Ministério Público contesta plano de recuperação do Pão de Açúcar
O MP de São Paulo questiona a legalidade do plano de recuperação extrajudicial do Grupo Pão de Açúcar, alegando prejuízos a credores minoritários.
Pontos principais
- O Ministério Público de São Paulo apresentou parecer contrário ao plano de recuperação extrajudicial da varejista.
- O órgão argumenta que a empresa agrupou credores sem identidade econômica comum, ferindo direitos dos minoritários.
- O Grupo Pão de Açúcar sustenta que a estratégia é essencial para sua estabilidade financeira.
- A companhia alerta que a eventual rejeição do plano pode agravar a crise operacional do grupo.

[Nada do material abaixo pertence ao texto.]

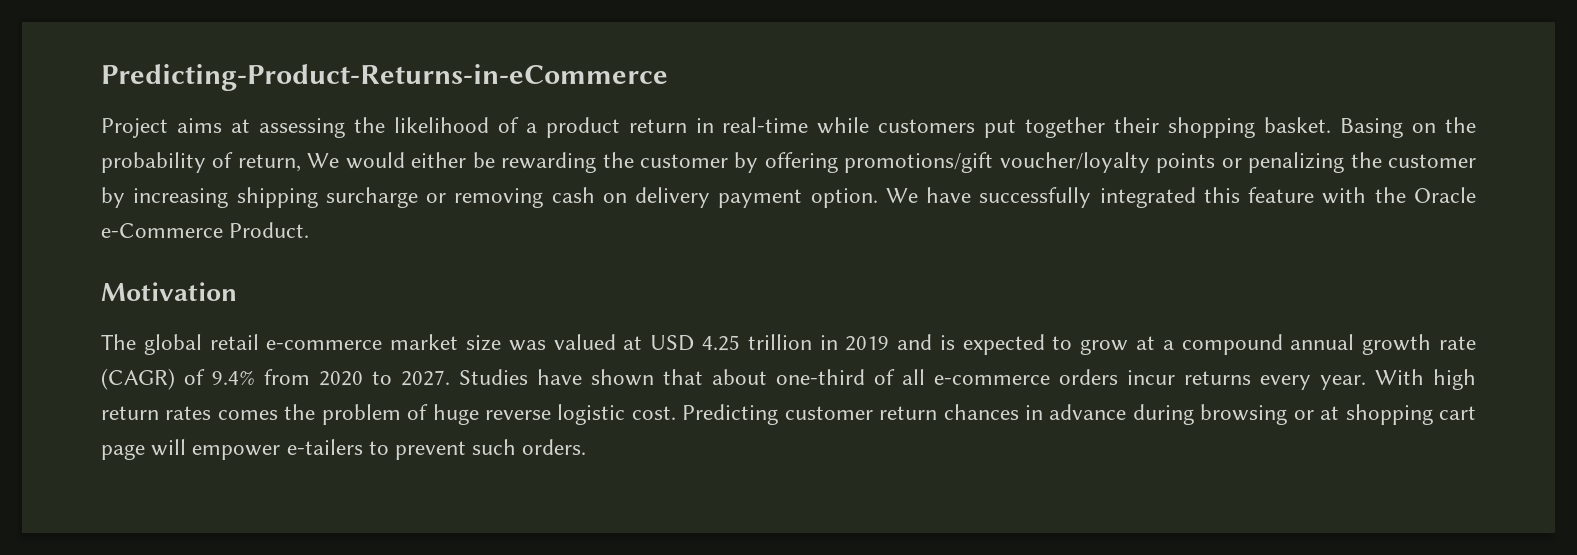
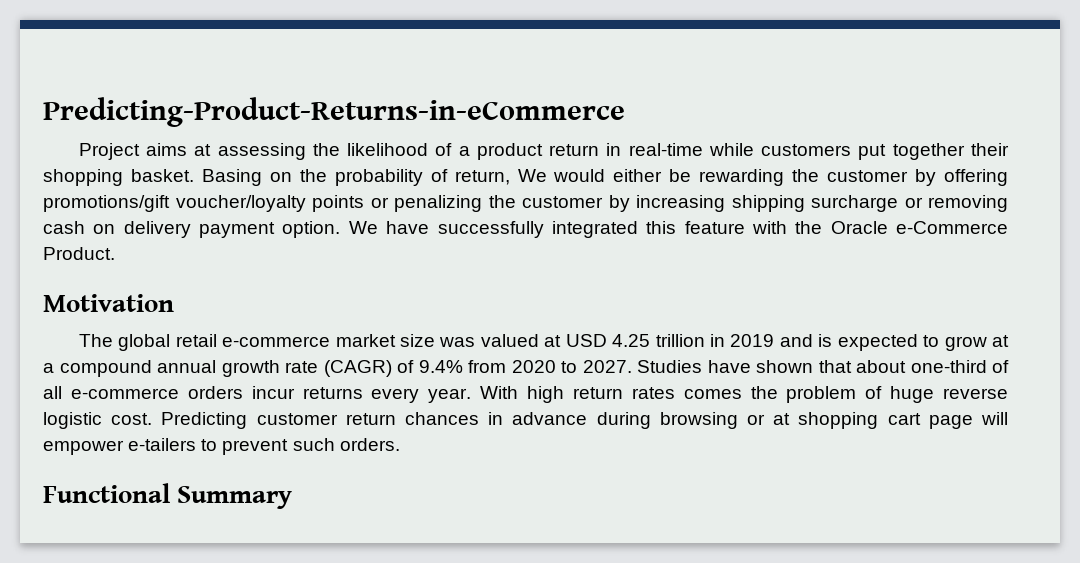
+ Functional Summary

O Ministério Público de São Paulo manifestou-se oficialmente contra o plano de recuperação extrajudicial proposto pelo Grupo Pão de Açúcar. Segundo o órgão, a varejista teria formado um grupo de credores excessivamente heterogêneo, carecendo de uma identidade econômica comum, o que prejudicaria diretamente os interesses dos credores minoritários no processo. A contestação coloca em xeque a estratégia de reestruturação desenhada pela companhia para lidar com suas obrigações financeiras atuais. Em resposta, o Grupo Pão de Açúcar defende a legalidade e a necessidade de seu plano, argumentando que a medida é fundamental para a sustentabilidade do negócio. A empresa reforça que uma possível rejeição judicial da proposta pode resultar em um agravamento da crise financeira, impactando negativamente suas operações e a capacidade de honrar compromissos futuros com o mercado.